Plan all your meals and snacks so they include a variety of foods from the five core food groups: fruit, vegies, grains, lean meat and dairy. Need some inspo? Check out our seven-day meal plans.
3. Pump up the volume
It’s easier to manage your appetite between meals if you eat tasty, balanced meals. You’ll feel full for longer if they’re high in fibre, with a good balance of protein, carbs and healthy fats.
If the idea of a salad for lunch leaves you feeling deprived, add tasty ingredients, such as toasted nuts, roasted vegies or crumbled feta, plus a drizzle of olive oil. Soup is another delicious and filling way to eat more fibre-filled veggies.

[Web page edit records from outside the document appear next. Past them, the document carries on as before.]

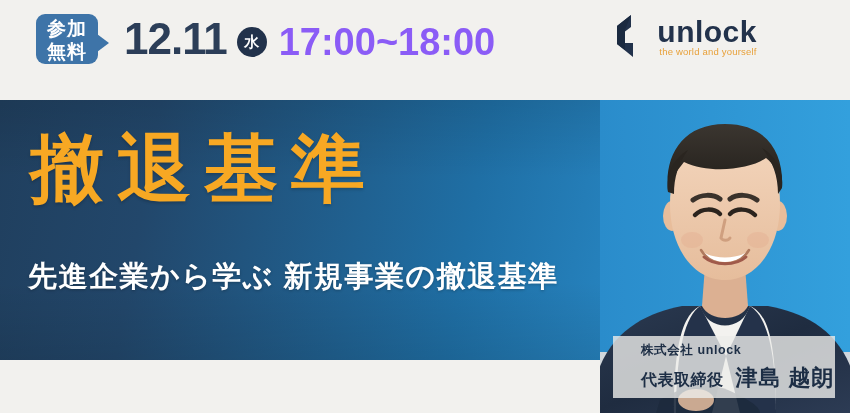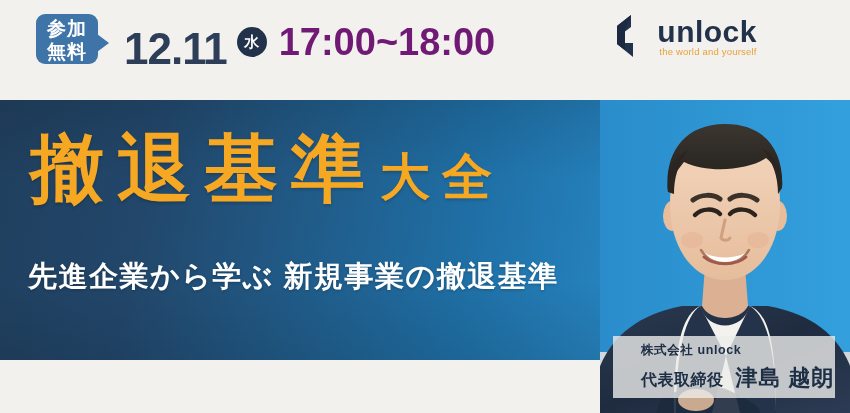"12.11" .date-text { top: 10px -> 0 }
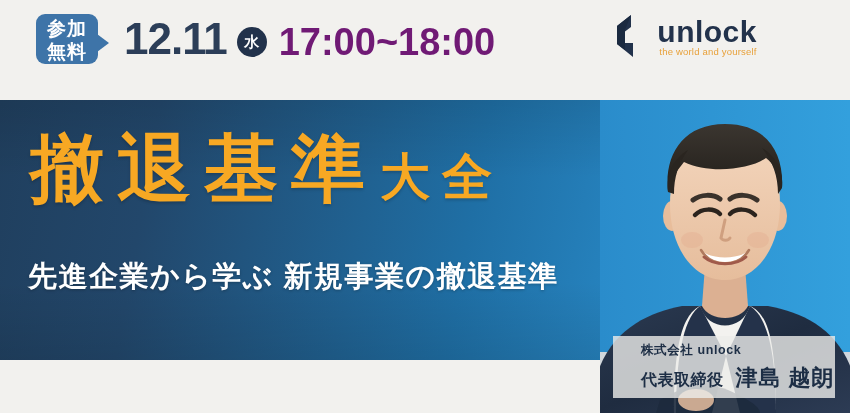"17:00~18:00" .time-text { color: #701a75 -> #8b5cf6 }
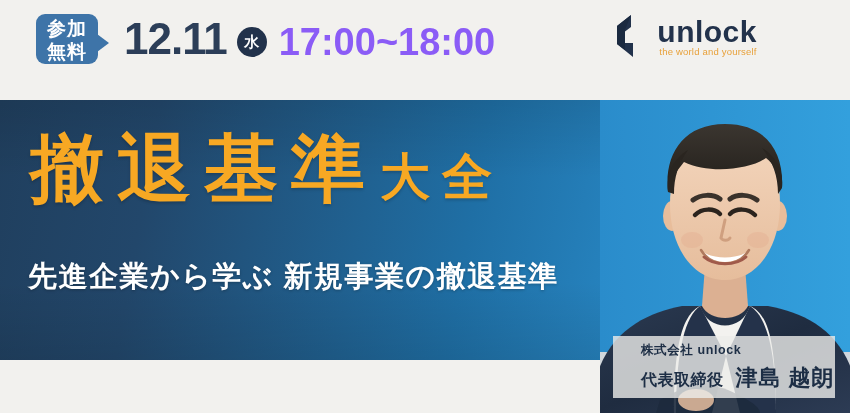"大全" span.headline-sub { html: <span>大全</span> -> none }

Fill up half of your plate with a variety of colourful veggies at every meal.
4. Ride the crave wave
Seeing or smelling treat foods may make them irresistible, but this is a short-lived response. To help curb cravings, be aware of this and know that it won’t last — you can override it! Ask yourself whether you’re truly hungry, or if the sweet craving is actually a result of being bored, tired or upset.
To break the habit of finishing every meal with something sweet, cleanse your palate with a peppermint or ginger tea instead. A piece of naturally sweet fresh fruit might also suffice.
5. Be snack savvy
Snacks can make or break a healthy diet. To ensure your snacks don’t defeat your good intentions, stick to minimally processed whole foods and get rid of the biscuits and chocolate stocked in your desk drawer.
Healthy snacks include fresh fruit with a slice of cheese, some raw vegie sticks with a healthy dip like hoummos, a tub of yoghurt or a handful of unsalted nuts. Our high-fibre muesli bars (see p58) are a healthy snack with just enough sweetness!
You can also make healthier swaps for your 3pm pick-me-up, such as a soothing herbal tea instead of sugary biscuits. Aim to include a source of healthy fats, protein or fibre in each mid-meal snack, as these nutrients keep you feeling full.
Stock your fridge and pantry with nut butter, avocados, nuts, wholegrain crackers, raw vegie sticks and fresh fruit for a healthy snack.
6. Know your food triggers
Just thinking about your favourite foods can set in motion a range of physiological responses, as your mouth starts to produce saliva and your stomach prepares for digestion.
Cravings also lead to a surge in the hormone insulin. This then lowers your blood sugar levels, which makes you feel hungry, and you end up thinking you want a certain food even though you don’t actually need it.
When cravings strike, head outside for a short walk or find another quick, easy distraction. If the sweet craving hasn’t passed in 20 minutes, savour a smaller portion so you don’t feel deprived.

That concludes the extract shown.